Qu’est-ce qu’une relation d’équivalence ? C’est une relation qui est à la fois symétrique, transitive et réflexive :

  • Une relation est symétrique quand elle ne peut exister entre a et b sans exister également entre b et a. Par exemple : la relation « être le frère ou la sœur de... » est symétrique : si Jean est le frère ou la sœur de Marie, alors Marie est le frère ou la sœur de Jean...
  • Une relation est transitive quand elle ne peut exister de a à b et de b à c sans exister également de a à c. Par exemple, la relation « être plus grand que... » est transitive.
  • Une relation est réflexive (sur un certain domaine d’objets) quand elle relie chaque objet (de ce domaine) à lui-même. Par exemple, la relation « être de la même taille que... » est réflexive : toute chose qui a une taille est de la même taille qu’elle-même...

Donc, quand on dit qu’« elle porte la même robe que moi », ce qu’on veut dire s’analyse ainsi : cette robe fait partie d’un certain ensemble d’équivalence, c’est-à-dire d’un ensemble de robes non strictement identiques, mais néanmoins toutes reliées par une certaine relation d’équivalence que l’on perçoit avec une certaine évidence ; dans ce cas, la relation d’équivalence dont il s’agit est la relation « être du même modèle que... » (relation qui est effectivement à la fois symétrique, transitive et réflexive).

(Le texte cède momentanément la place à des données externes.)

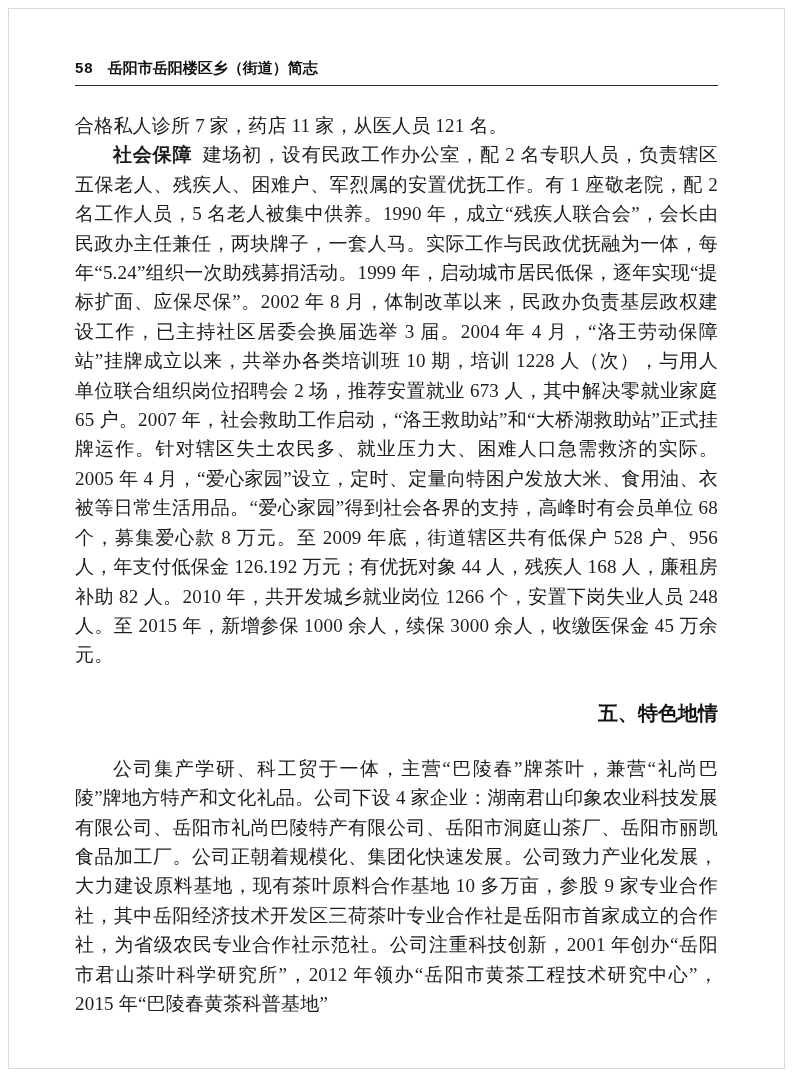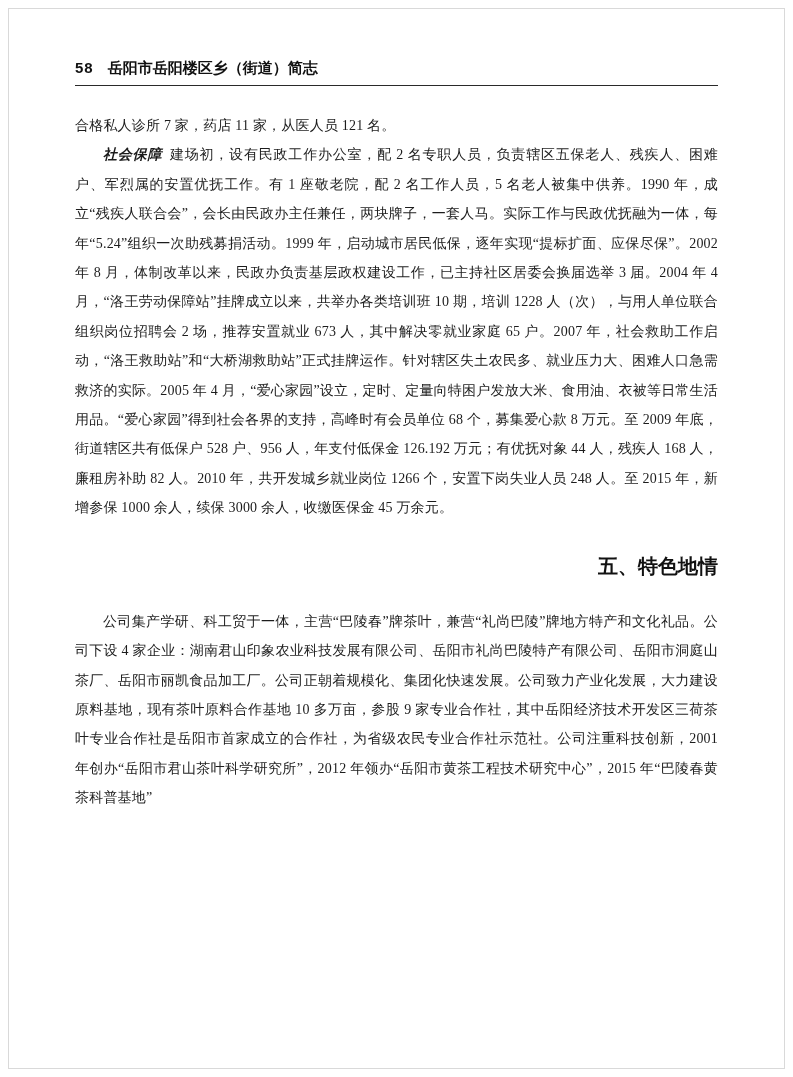"合格私人诊所 7 家，药店 11 家，从医人员" .para { font-size: 14px -> 19px }
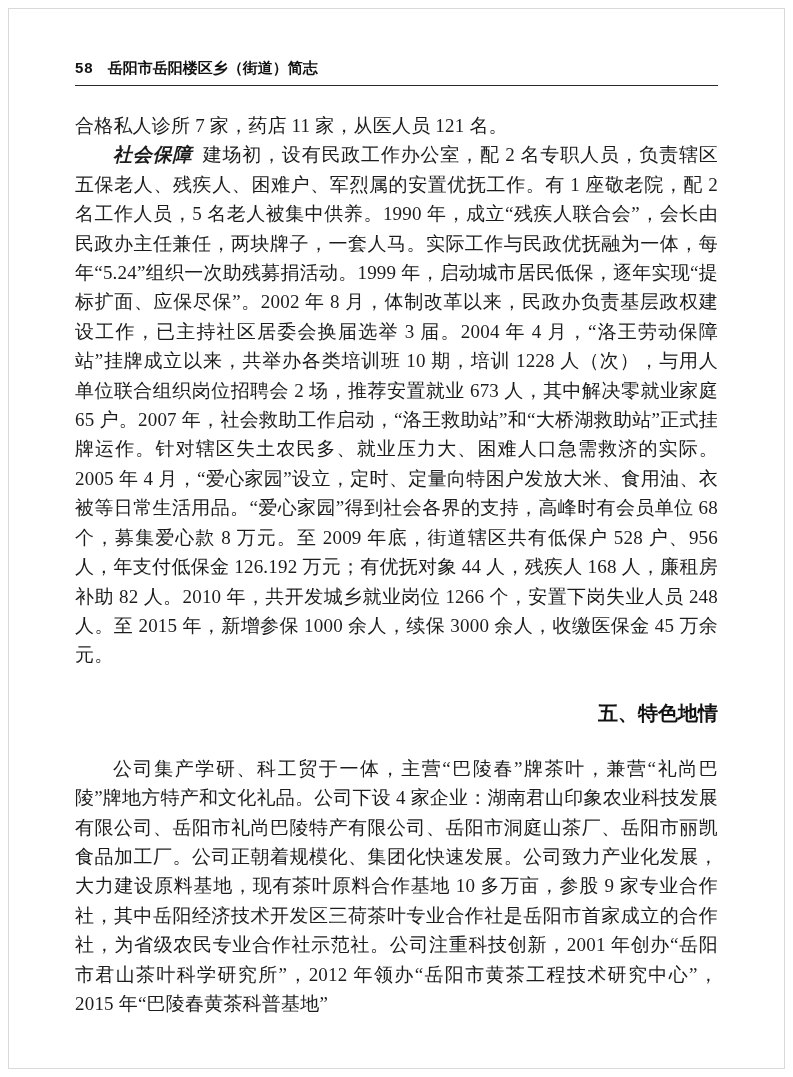"社会保障" .lead { font-style: italic -> none }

L’analyse conceptuelle de la notion d’identité large est donc la suivante :

Deux objets a et b sont « les mêmes » en un sens large, quand, sans être strictement identiques, ils appartiennent néanmoins à une certaine classe d’équivalence, c’est-à-dire à un certain ensemble d’objets reliés les uns aux autres par une certaine relation d’équivalence (= symétrique, transitive et réflexive).

Notes

[1Sur la distinction : analyse conceptuelle / analyse réelle, cf. art. 784.

[2D. M. Armstrong, A World of States of Affairs, 1997, p. 16.